Records for this task –
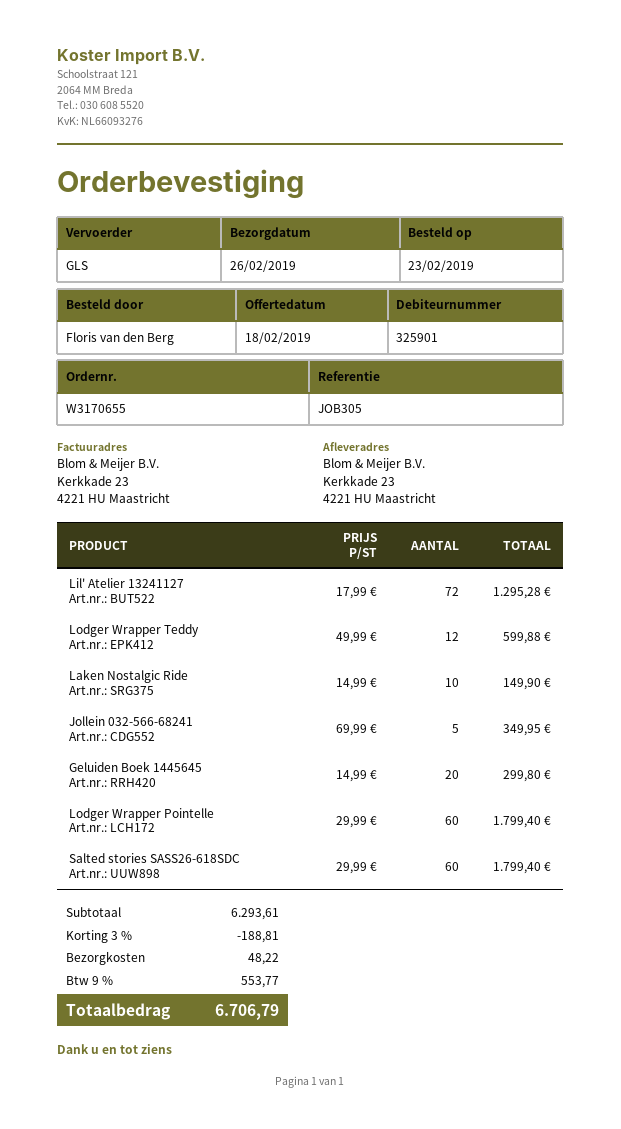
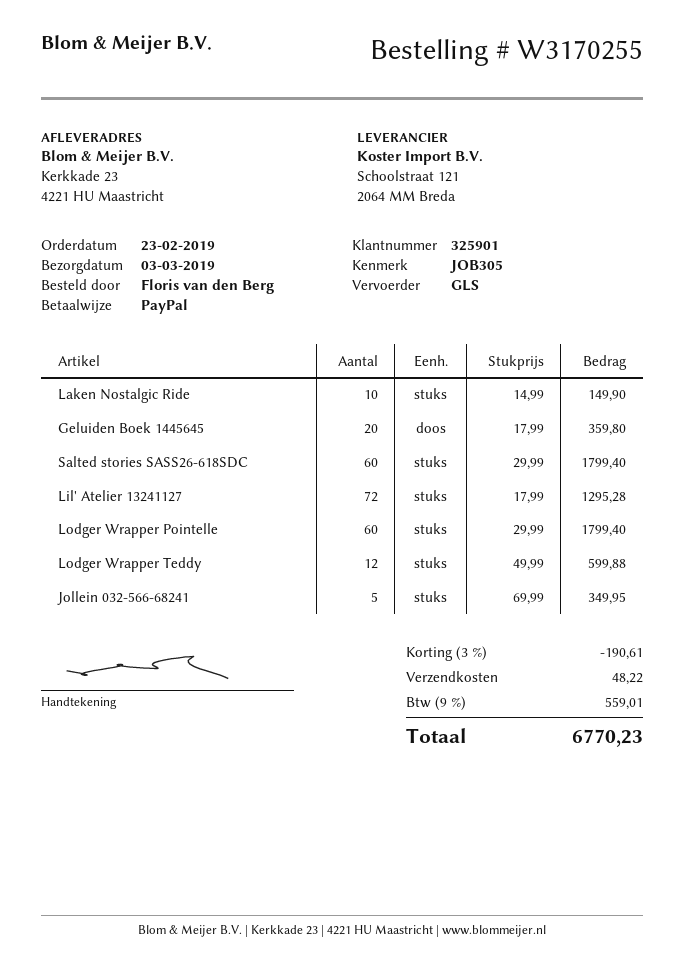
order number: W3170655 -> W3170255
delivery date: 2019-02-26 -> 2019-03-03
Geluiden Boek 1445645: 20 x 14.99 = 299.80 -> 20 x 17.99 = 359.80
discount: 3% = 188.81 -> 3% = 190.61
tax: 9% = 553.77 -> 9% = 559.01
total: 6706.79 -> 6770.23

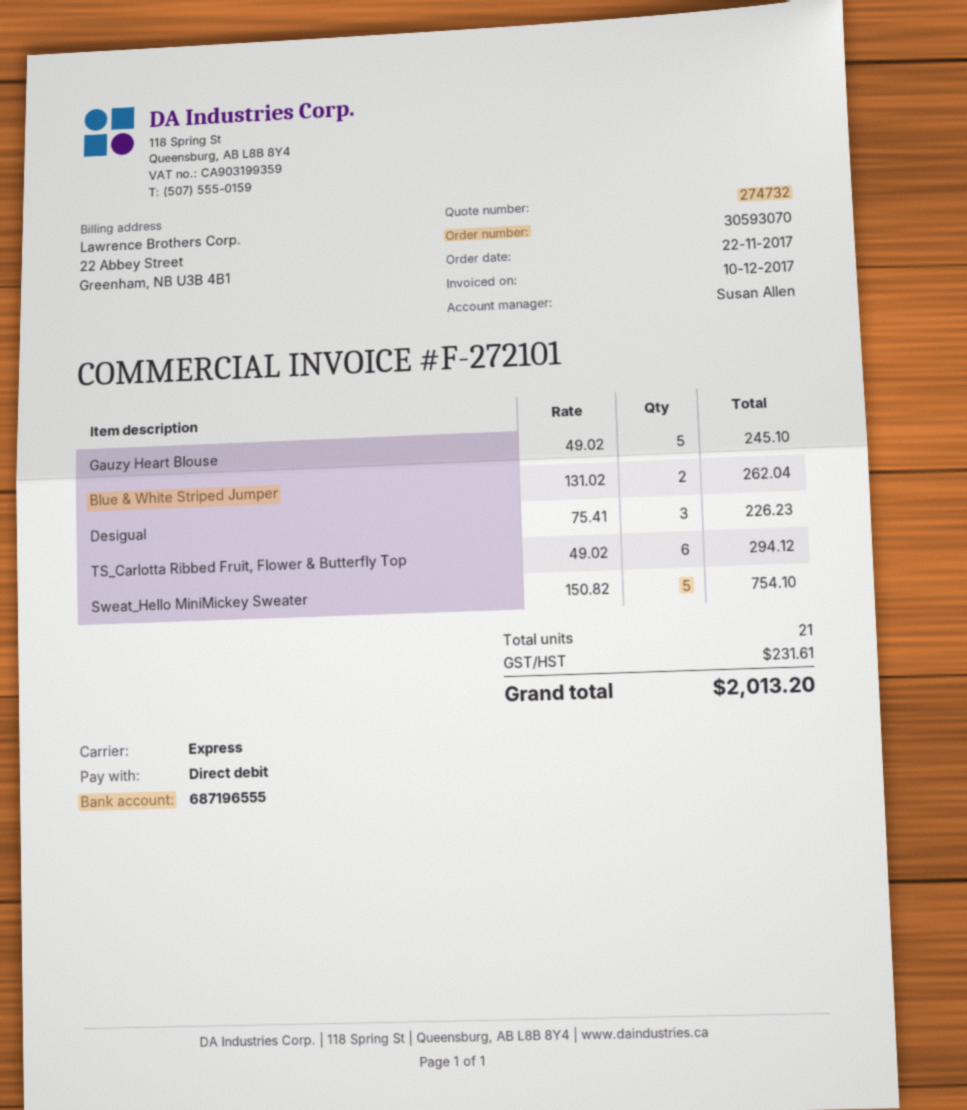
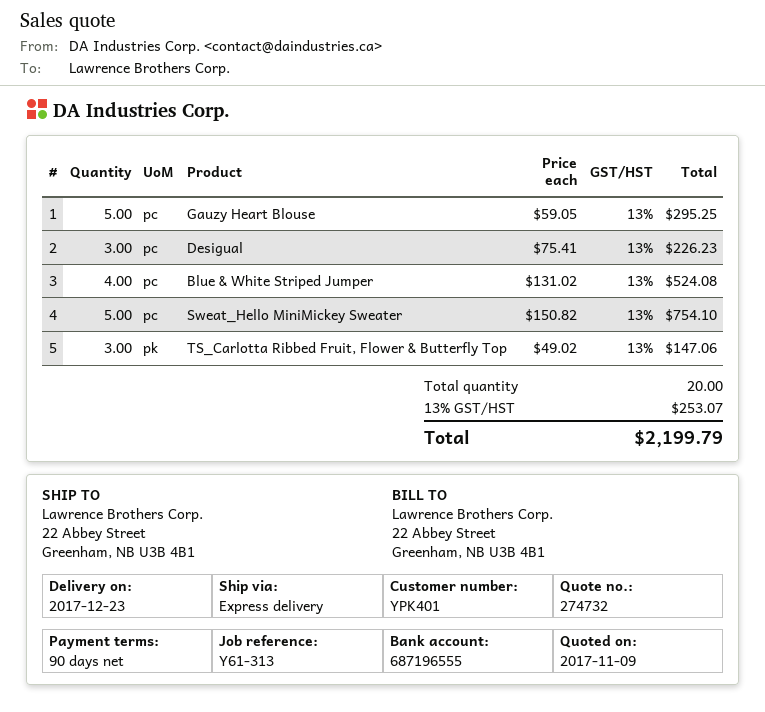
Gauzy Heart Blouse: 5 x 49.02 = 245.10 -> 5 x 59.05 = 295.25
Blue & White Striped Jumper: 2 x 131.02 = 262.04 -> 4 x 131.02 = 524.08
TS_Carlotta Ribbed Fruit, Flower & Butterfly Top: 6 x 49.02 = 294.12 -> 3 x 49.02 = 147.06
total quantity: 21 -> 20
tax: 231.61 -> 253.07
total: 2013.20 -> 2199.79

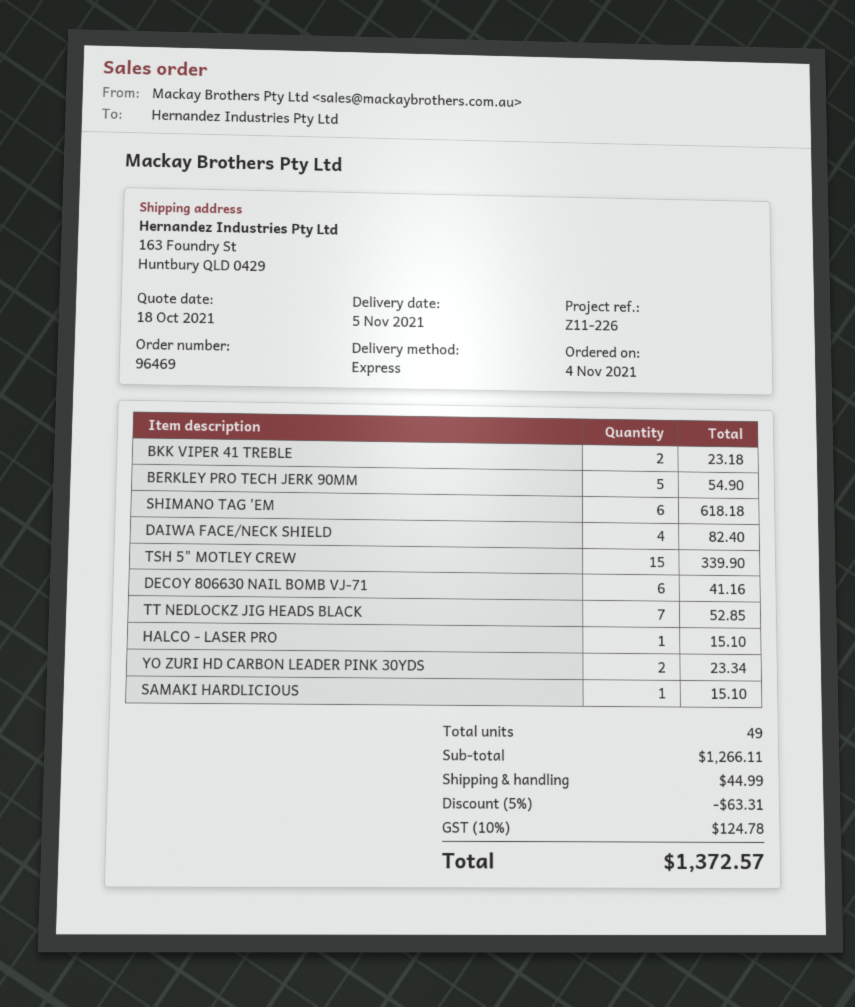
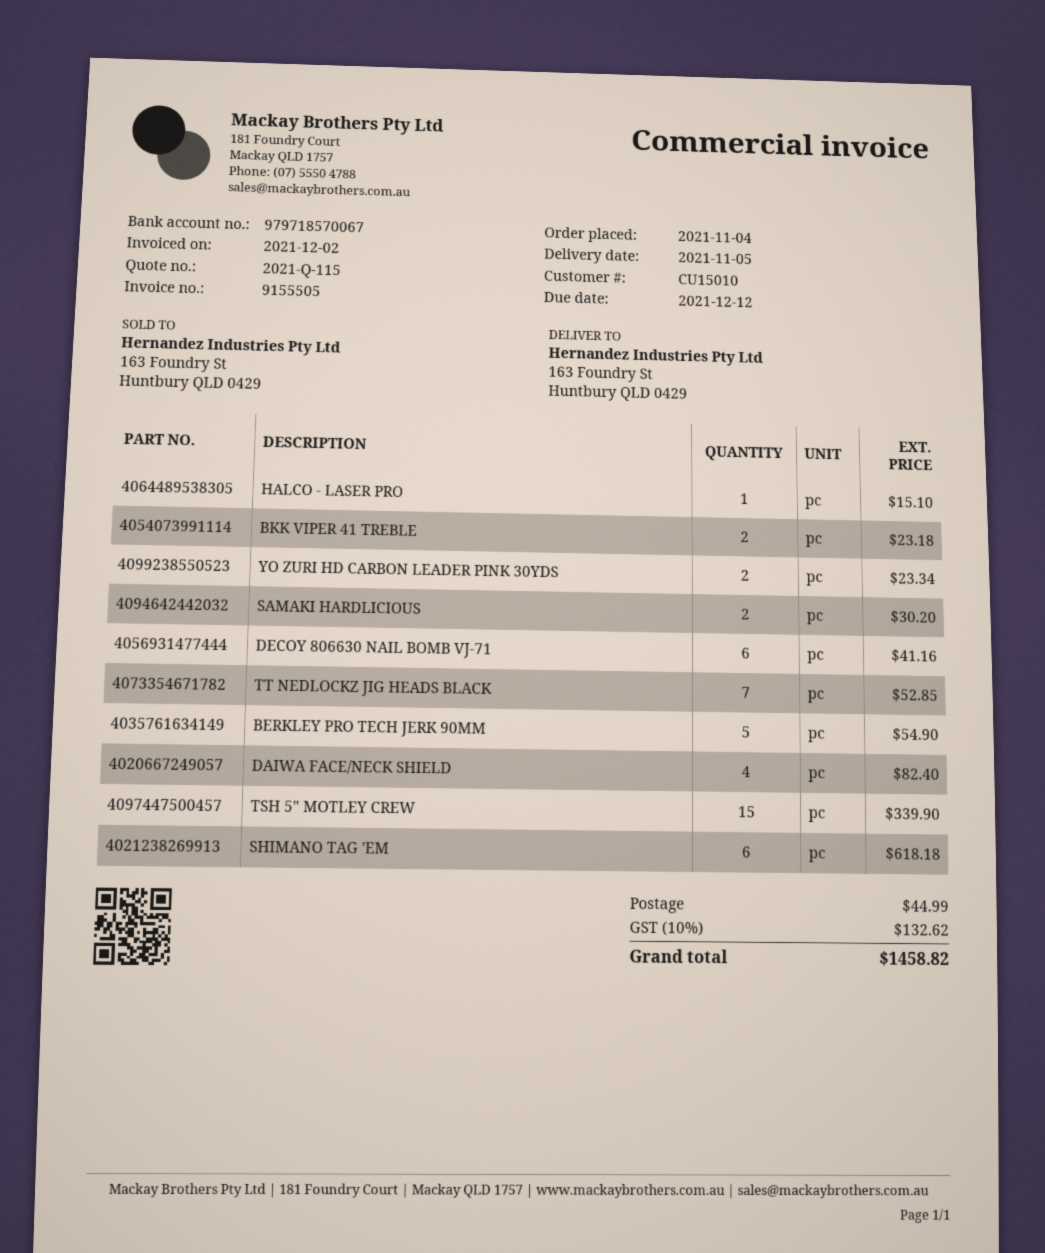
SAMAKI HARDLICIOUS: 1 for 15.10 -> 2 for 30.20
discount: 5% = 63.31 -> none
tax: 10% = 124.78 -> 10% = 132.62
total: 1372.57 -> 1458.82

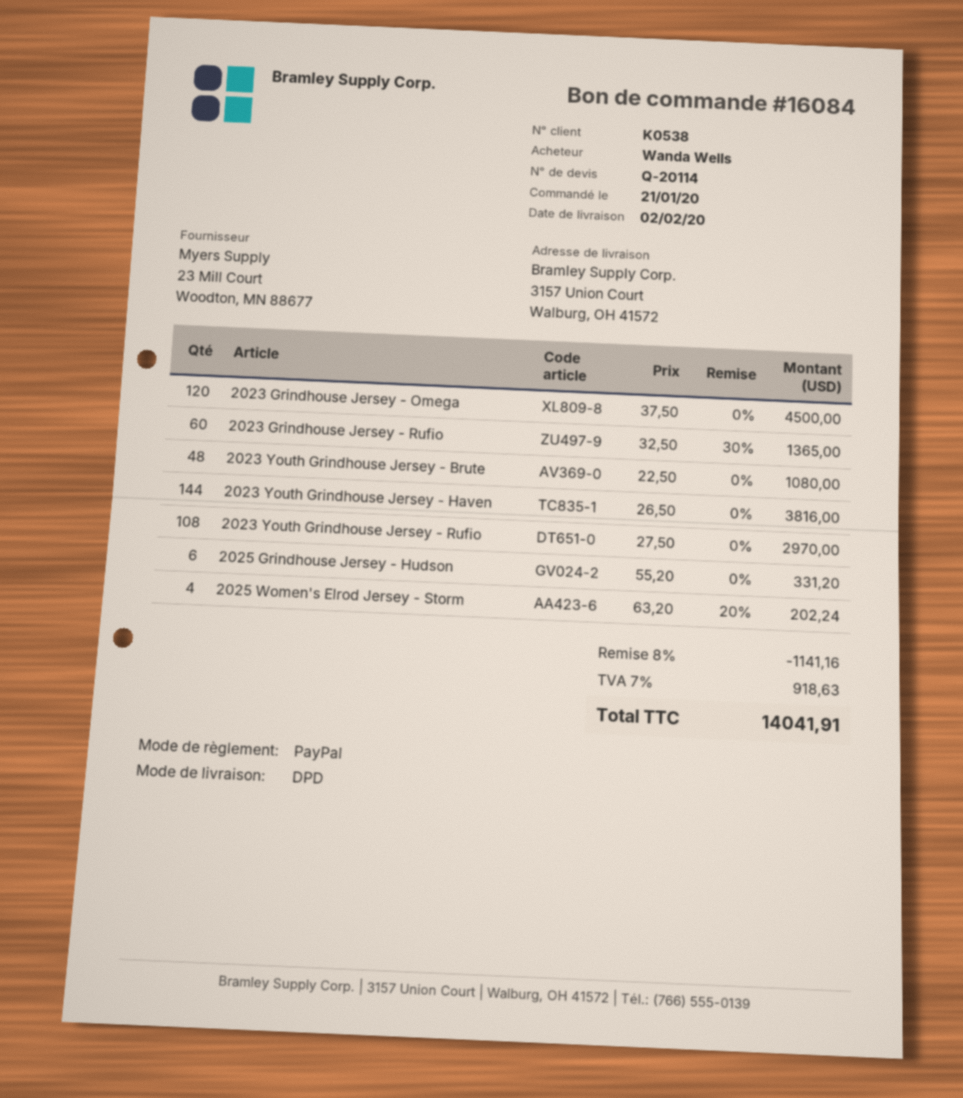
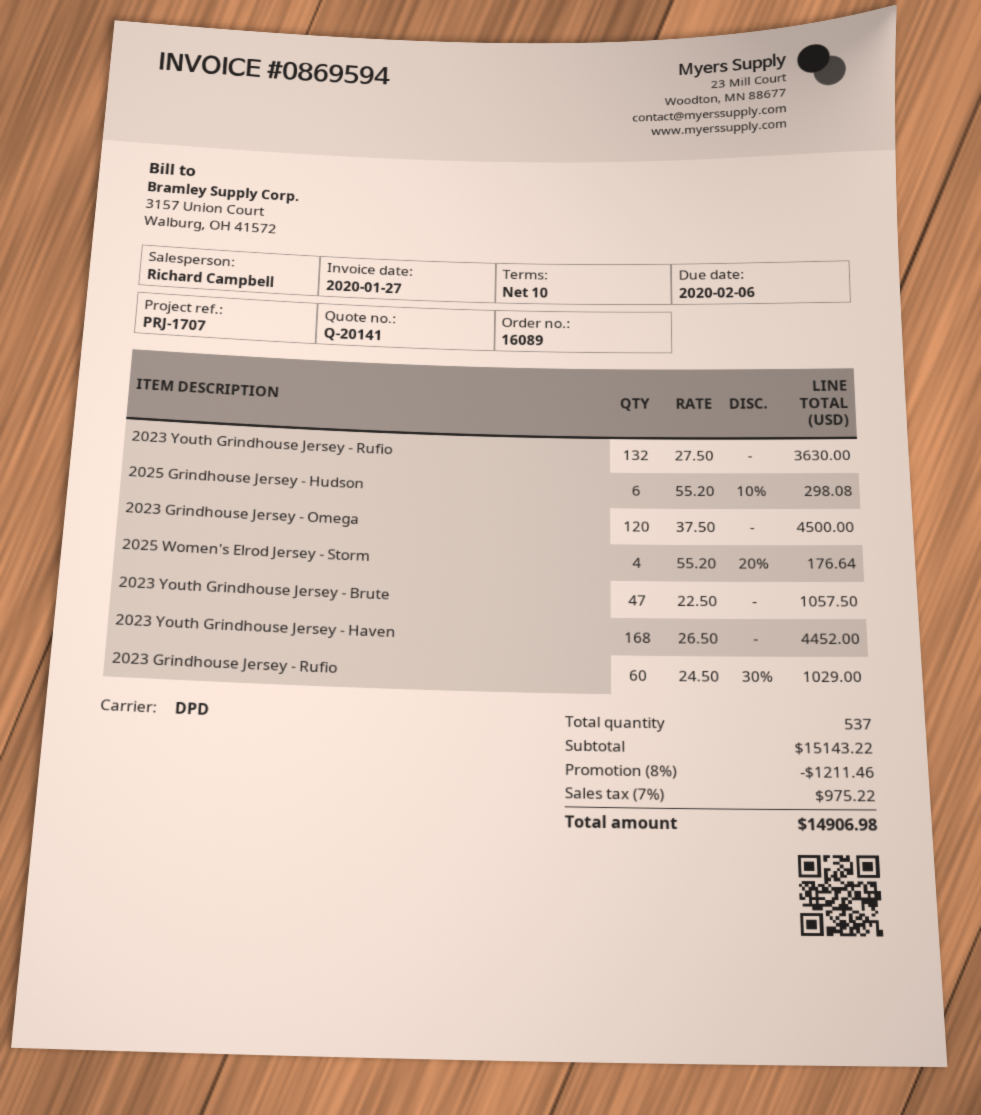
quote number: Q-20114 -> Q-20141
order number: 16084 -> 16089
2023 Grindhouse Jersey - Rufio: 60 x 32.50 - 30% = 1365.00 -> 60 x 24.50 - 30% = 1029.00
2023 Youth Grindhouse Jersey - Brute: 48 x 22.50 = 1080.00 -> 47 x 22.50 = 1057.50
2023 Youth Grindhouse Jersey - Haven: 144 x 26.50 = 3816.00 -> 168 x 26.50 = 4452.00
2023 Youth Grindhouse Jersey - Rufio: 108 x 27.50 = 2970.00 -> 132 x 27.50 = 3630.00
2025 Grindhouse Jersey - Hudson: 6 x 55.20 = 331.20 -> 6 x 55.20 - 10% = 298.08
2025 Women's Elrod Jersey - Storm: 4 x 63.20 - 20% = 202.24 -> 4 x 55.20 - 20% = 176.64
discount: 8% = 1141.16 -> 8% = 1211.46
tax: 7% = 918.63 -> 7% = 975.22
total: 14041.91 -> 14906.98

Exercise goal – Where the string "Rufio" appears in a line of the listing, copy that line.

Task response –
2023 Grindhouse Jersey - Rufio: 60 x 32.50 - 30% = 1365.00 -> 60 x 24.50 - 30% = 1029.00
2023 Youth Grindhouse Jersey - Rufio: 108 x 27.50 = 2970.00 -> 132 x 27.50 = 3630.00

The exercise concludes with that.